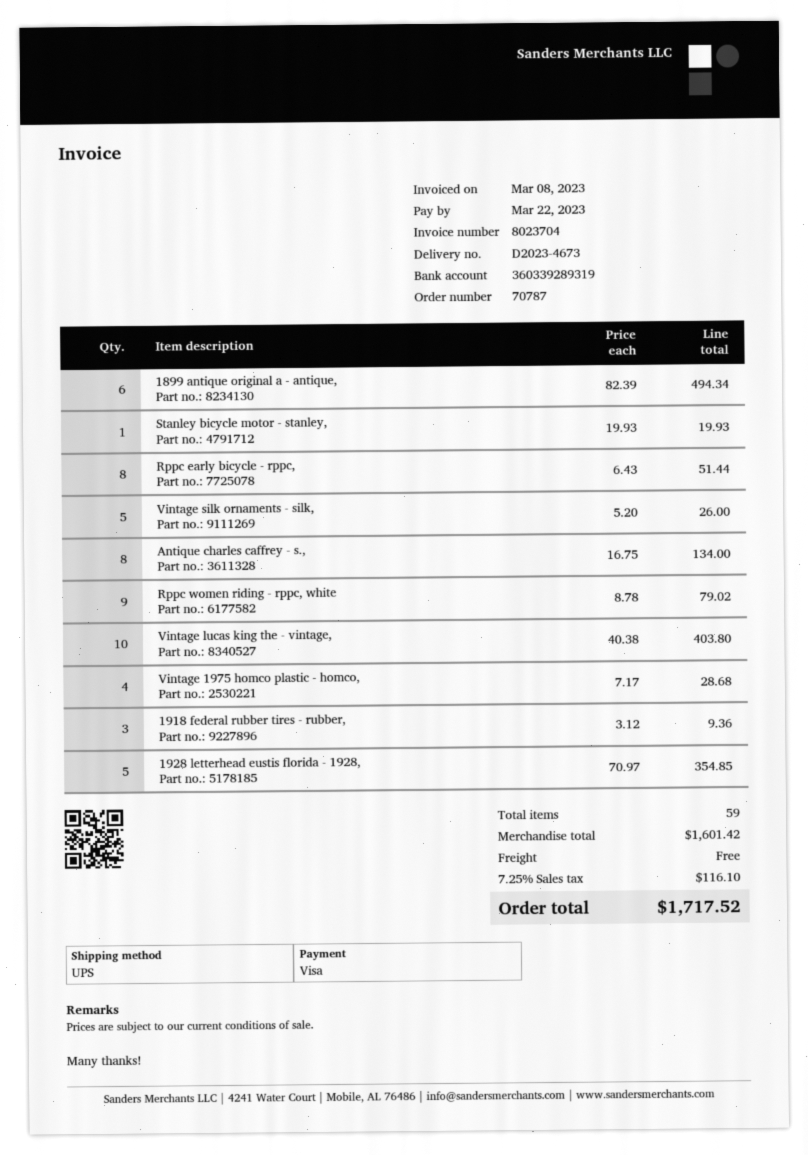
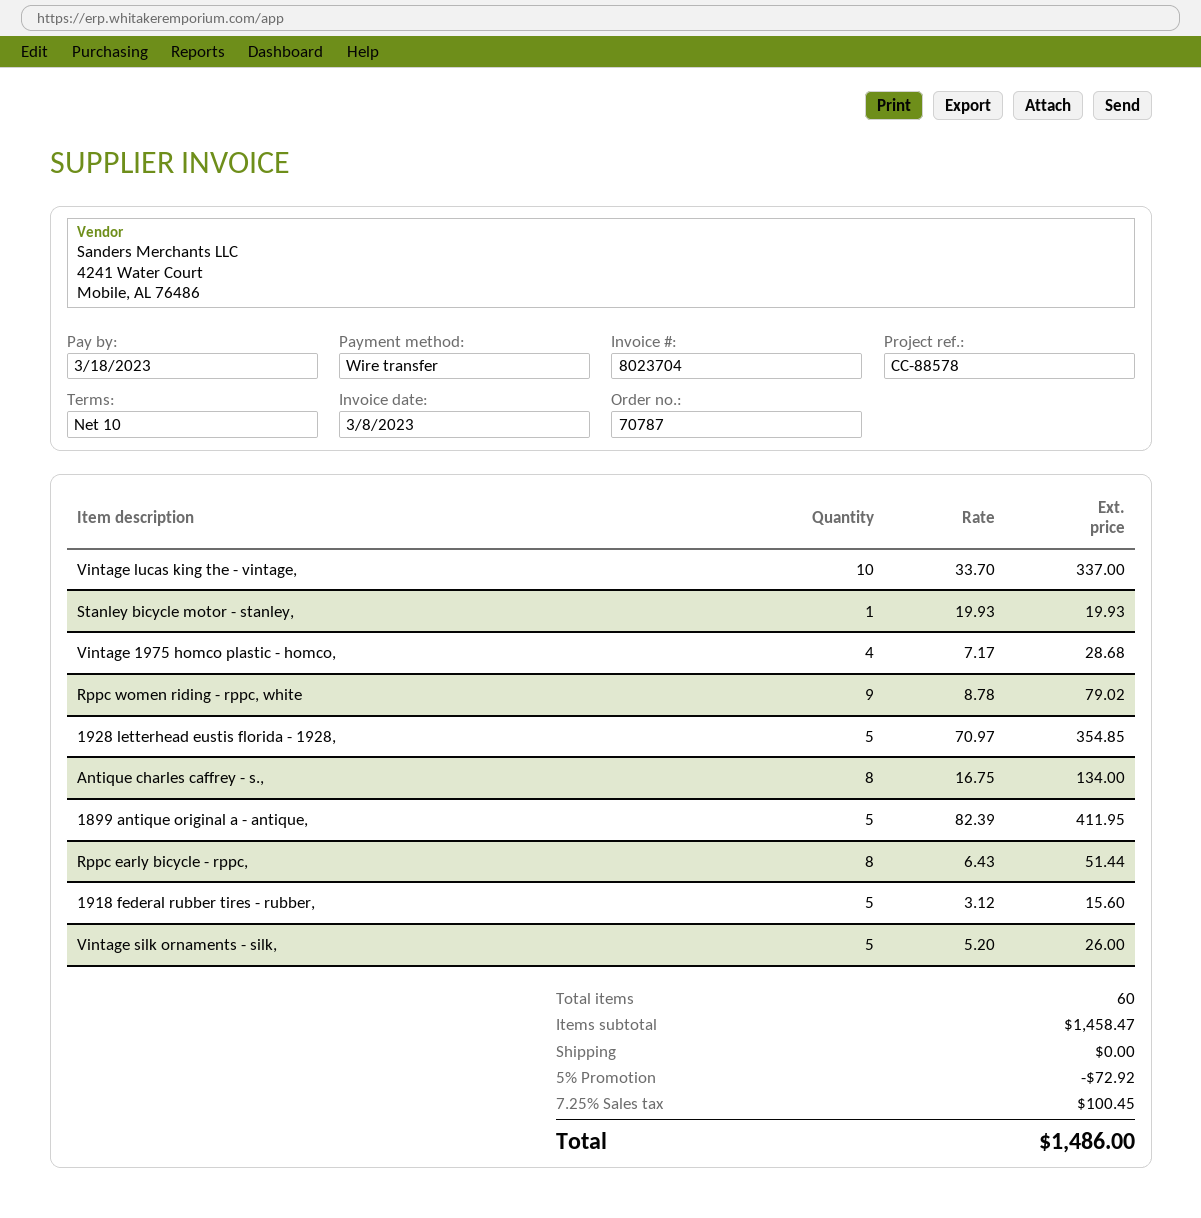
due date: 2023-03-22 -> 2023-03-18
payment method: Visa -> bank transfer
1899 antique original a - antique,: 6 x 82.39 = 494.34 -> 5 x 82.39 = 411.95
Vintage lucas king the - vintage,: 10 x 40.38 = 403.80 -> 10 x 33.70 = 337.00
1918 federal rubber tires - rubber,: 3 x 3.12 = 9.36 -> 5 x 3.12 = 15.60
total quantity: 59 -> 60
subtotal: 1601.42 -> 1458.47
discount: none -> 5% = 72.92
tax: 7.25% = 116.10 -> 7.25% = 100.45
total: 1717.52 -> 1486.00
-=-=-=-=-
* **Work task**
Output the full material above exactly, leaving every picture out.

* **Task output**
due date: 2023-03-22 -> 2023-03-18
payment method: Visa -> bank transfer
1899 antique original a - antique,: 6 x 82.39 = 494.34 -> 5 x 82.39 = 411.95
Vintage lucas king the - vintage,: 10 x 40.38 = 403.80 -> 10 x 33.70 = 337.00
1918 federal rubber tires - rubber,: 3 x 3.12 = 9.36 -> 5 x 3.12 = 15.60
total quantity: 59 -> 60
subtotal: 1601.42 -> 1458.47
discount: none -> 5% = 72.92
tax: 7.25% = 116.10 -> 7.25% = 100.45
total: 1717.52 -> 1486.00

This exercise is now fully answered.